#### Task requirements:
Your answer should contain only the lines from the top of the data below down through the one with "moved [76,856,841,1325] ->", transcribed exactly and without pictures; please include nothing more.

##### Data for this exercise #####

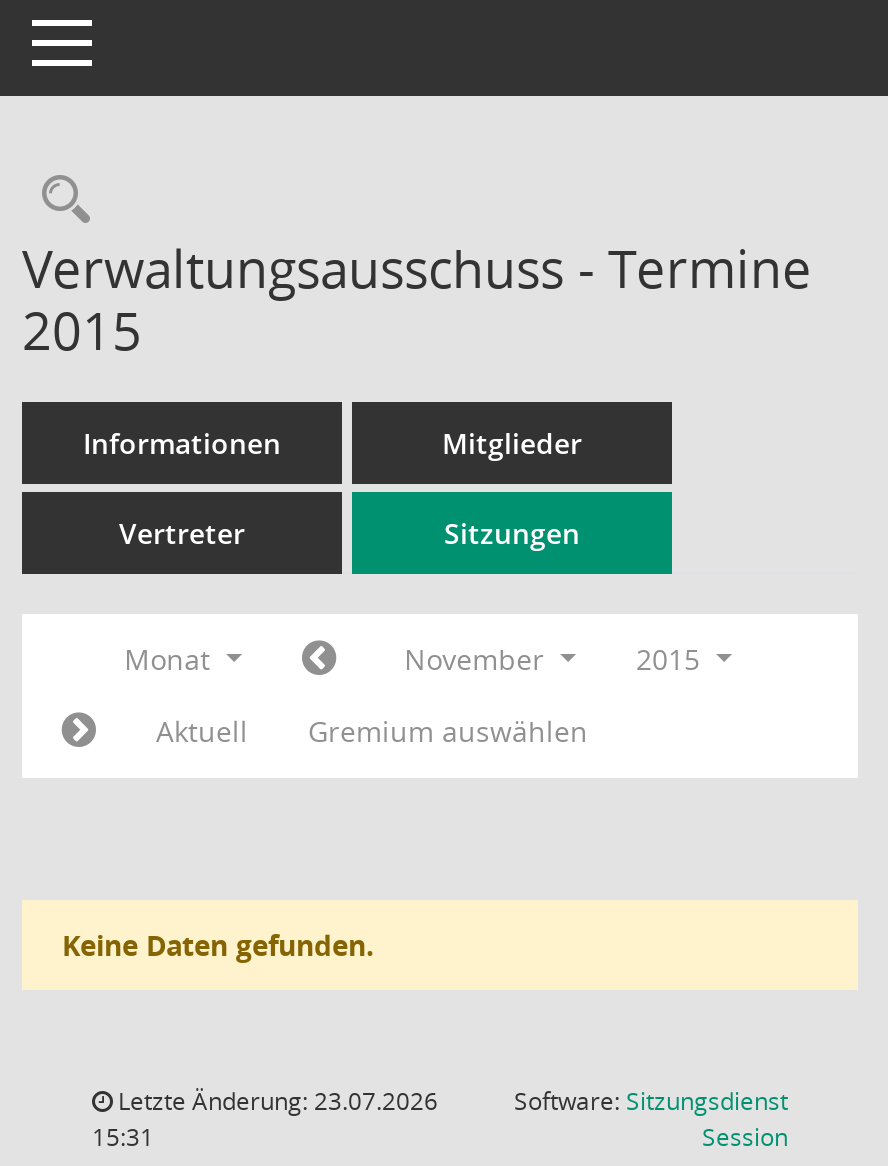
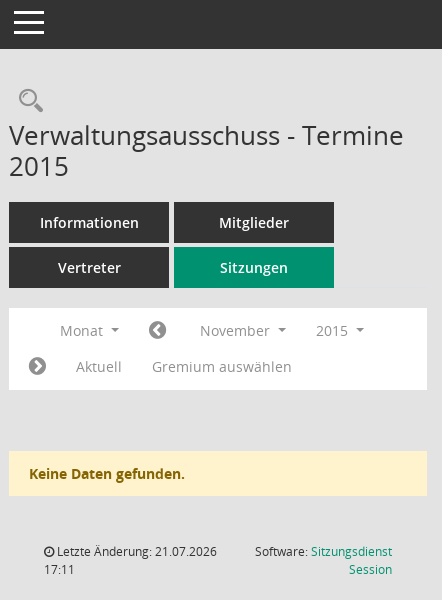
[112,1084,438,1118] Letzte Änderung: 23.07.2026 -> [54,543,217,560] Letzte Änderung: 21.07.2026
[92,1120,154,1154] 15:31 -> [44,561,75,578] 17:11

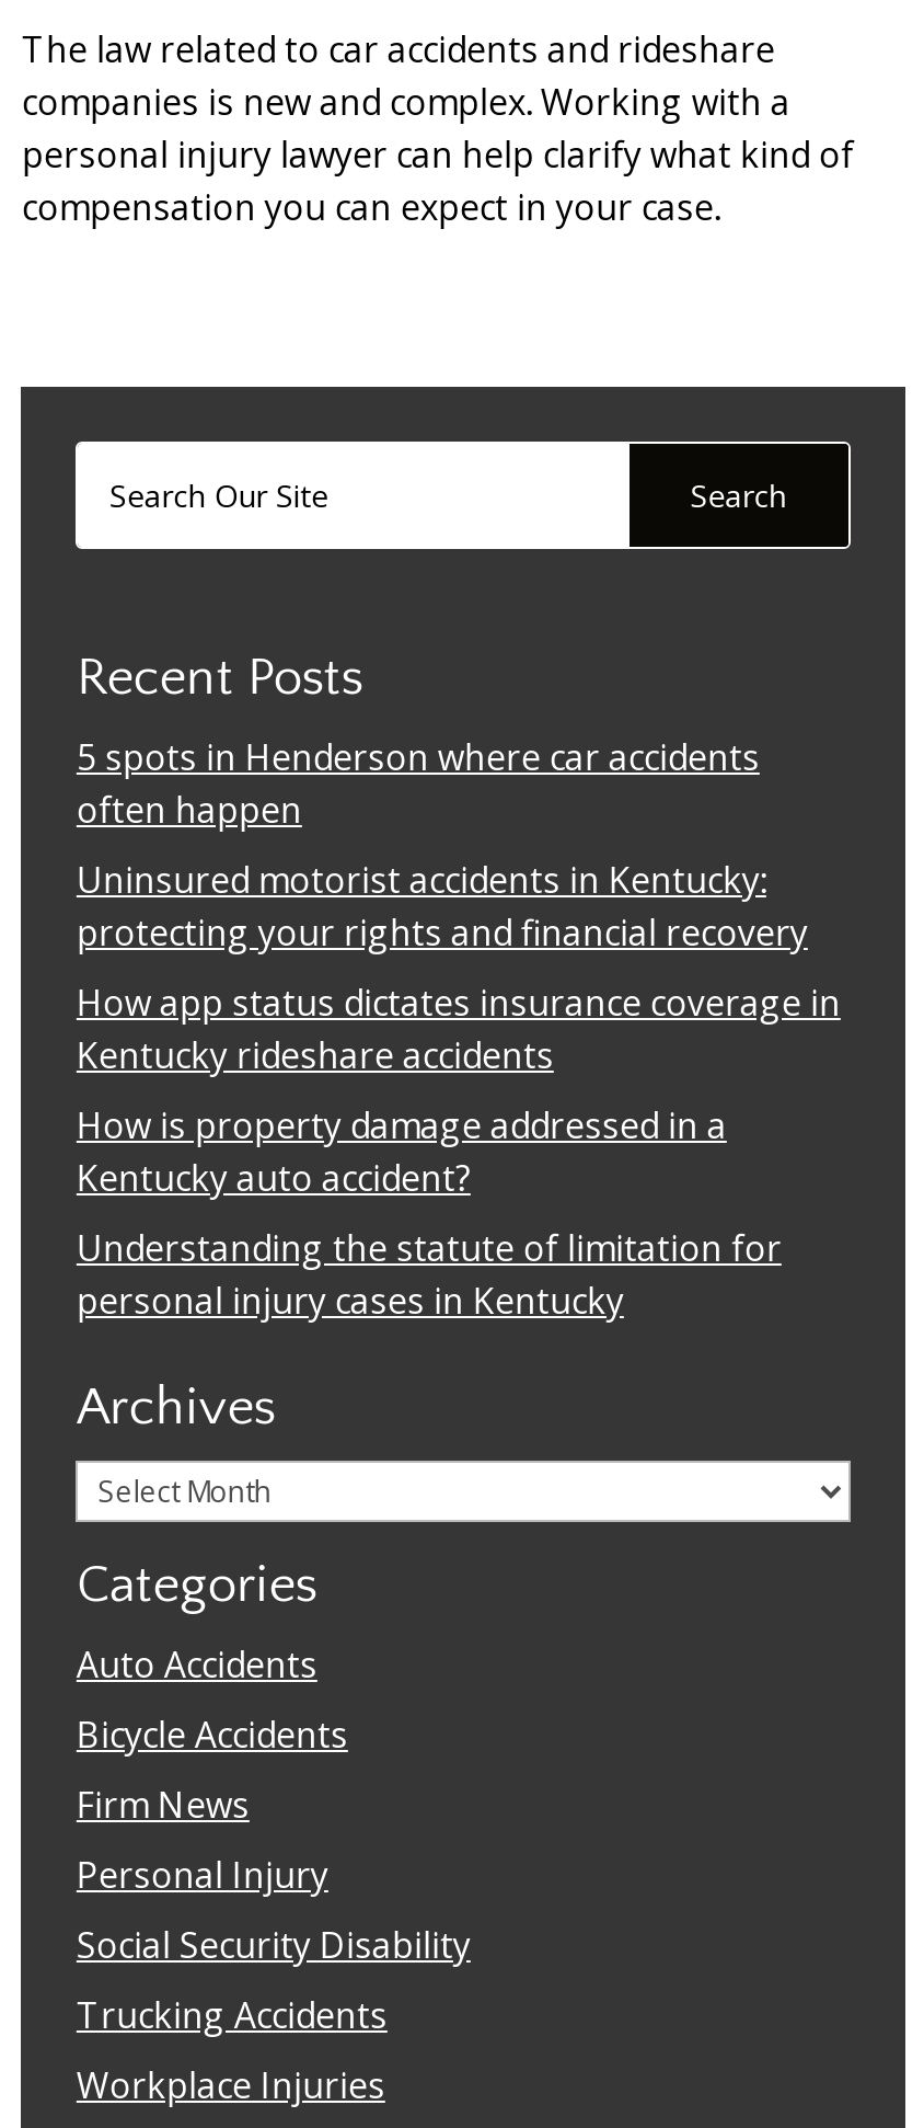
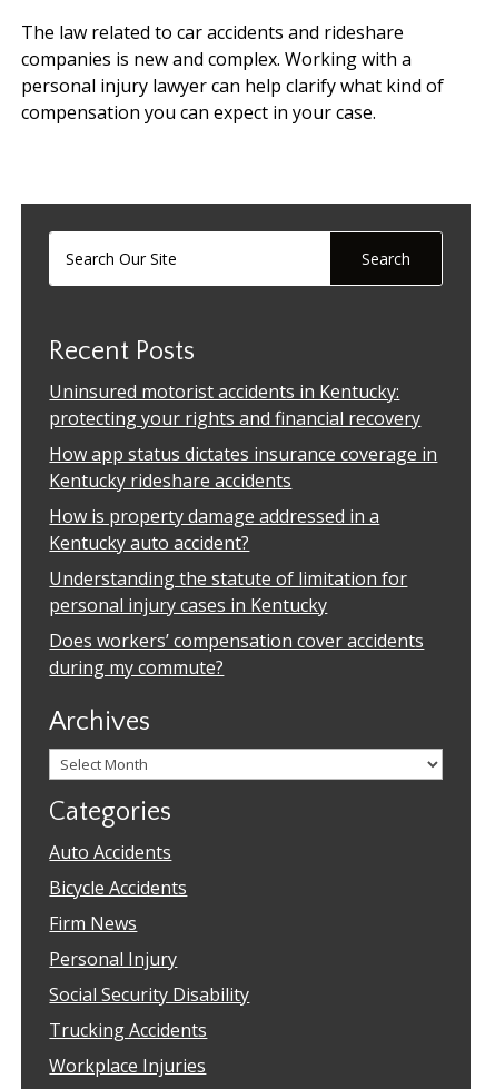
[76,733,760,834] 5 spots in Henderson where car accidents | often happen -> none
moved [76,856,841,1325] -> [49,379,438,617]: Uninsured motorist accidents in Kentucky: | protecting your rights and financial recovery | How app status dictates insurance coverage in | Kentucky rideshare accidents | How is property damage addressed in a | Kentucky auto accident? | Understanding the statute of limitation for | personal injury cases in Kentucky
none -> [49,628,424,680] Does workers’ compensation cover accidents | during my commute?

#####

#### Your solution:
[112,1084,438,1118] Letzte Änderung: 23.07.2026 -> [54,543,217,560] Letzte Änderung: 21.07.2026
[92,1120,154,1154] 15:31 -> [44,561,75,578] 17:11

[76,733,760,834] 5 spots in Henderson where car accidents | often happen -> none
moved [76,856,841,1325] -> [49,379,438,617]: Uninsured motorist accidents in Kentucky: | protecting your rights and financial recovery | How app status dictates insurance coverage in | Kentucky rideshare accidents | How is property damage addressed in a | Kentucky auto accident? | Understanding the statute of limitation for | personal injury cases in Kentucky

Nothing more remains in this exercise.